● Task description
Go through the records below and set each one down exactly, leaving out any pictures.

Front-end code change data
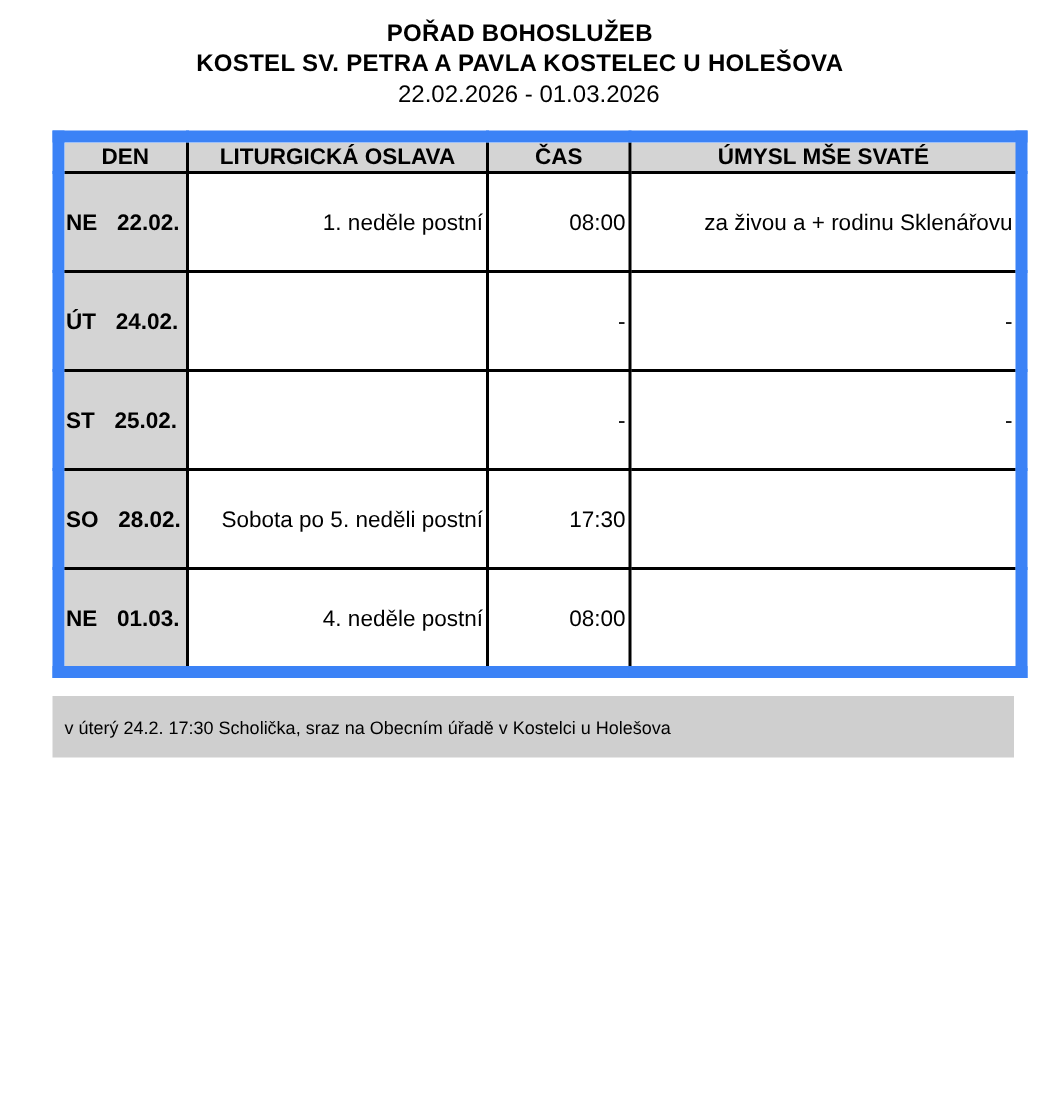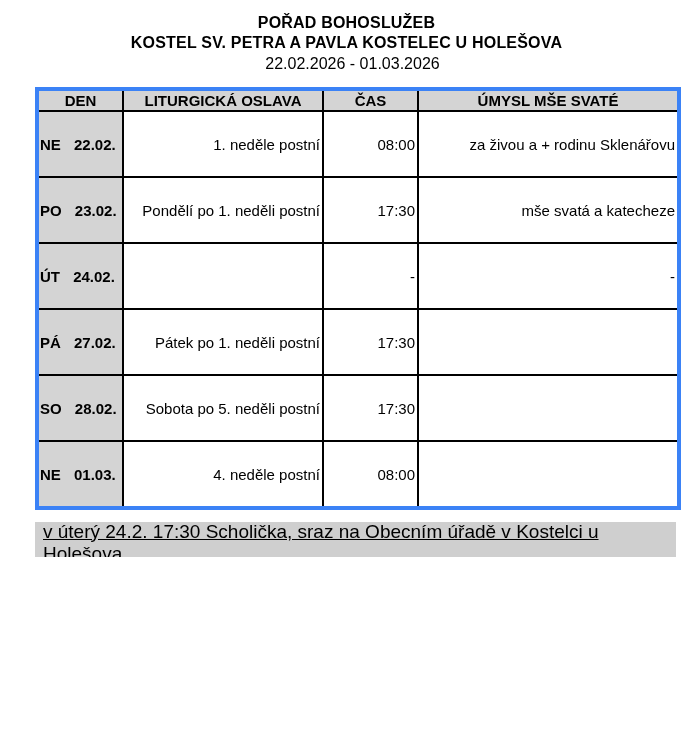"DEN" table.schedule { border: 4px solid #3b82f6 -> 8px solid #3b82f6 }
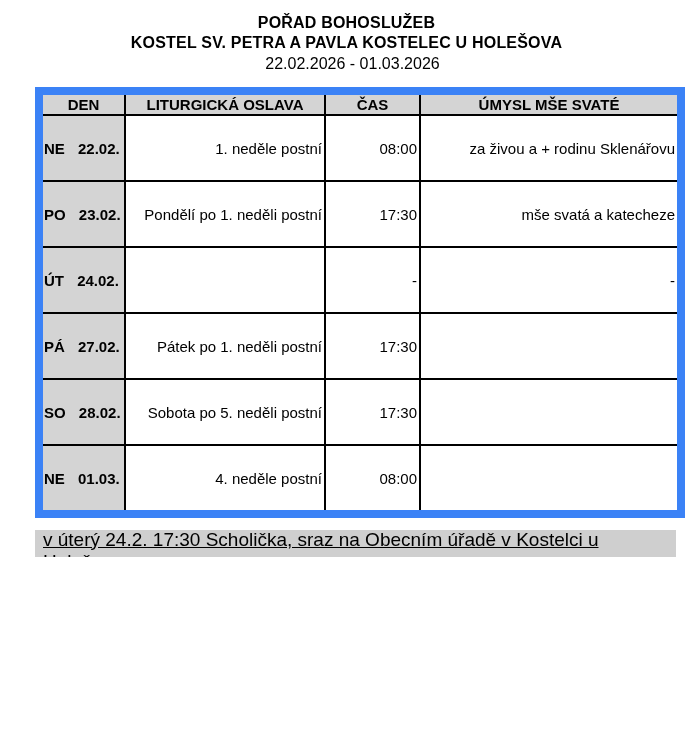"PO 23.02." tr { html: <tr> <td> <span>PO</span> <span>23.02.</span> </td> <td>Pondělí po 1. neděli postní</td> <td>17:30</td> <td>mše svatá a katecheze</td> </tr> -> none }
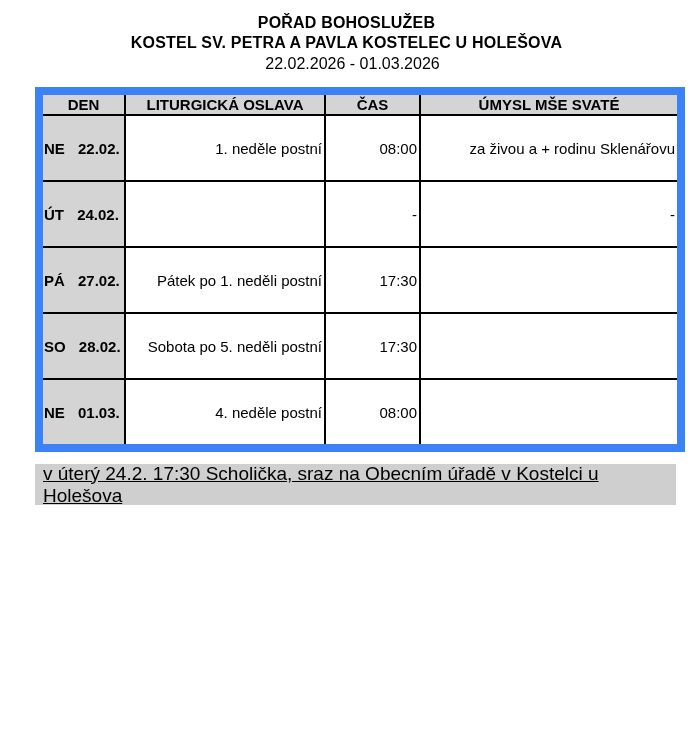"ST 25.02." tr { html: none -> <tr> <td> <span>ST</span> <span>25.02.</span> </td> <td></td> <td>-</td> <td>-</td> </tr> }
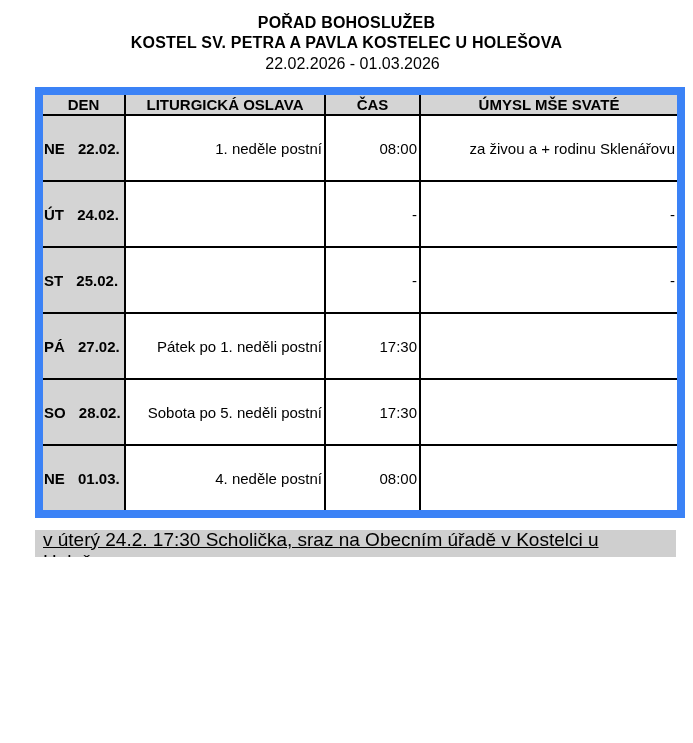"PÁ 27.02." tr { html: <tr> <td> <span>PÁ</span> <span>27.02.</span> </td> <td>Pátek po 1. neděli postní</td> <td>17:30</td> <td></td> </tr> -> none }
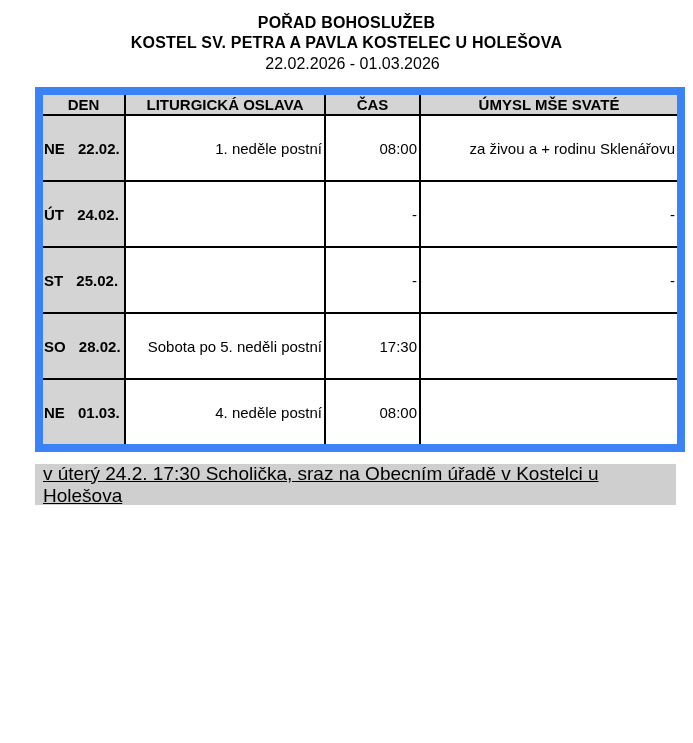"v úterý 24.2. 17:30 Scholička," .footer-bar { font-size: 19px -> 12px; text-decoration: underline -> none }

● Result for this task
"DEN" table.schedule { border: 4px solid #3b82f6 -> 8px solid #3b82f6 }
"PO 23.02." tr { html: <tr> <td> <span>PO</span> <span>23.02.</span> </td> <td>Pondělí po 1. neděli postní</td> <td>17:30</td> <td>mše svatá a katecheze</td> </tr> -> none }
"ST 25.02." tr { html: none -> <tr> <td> <span>ST</span> <span>25.02.</span> </td> <td></td> <td>-</td> <td>-</td> </tr> }
"PÁ 27.02." tr { html: <tr> <td> <span>PÁ</span> <span>27.02.</span> </td> <td>Pátek po 1. neděli postní</td> <td>17:30</td> <td></td> </tr> -> none }
"v úterý 24.2. 17:30 Scholička," .footer-bar { font-size: 19px -> 12px; text-decoration: underline -> none }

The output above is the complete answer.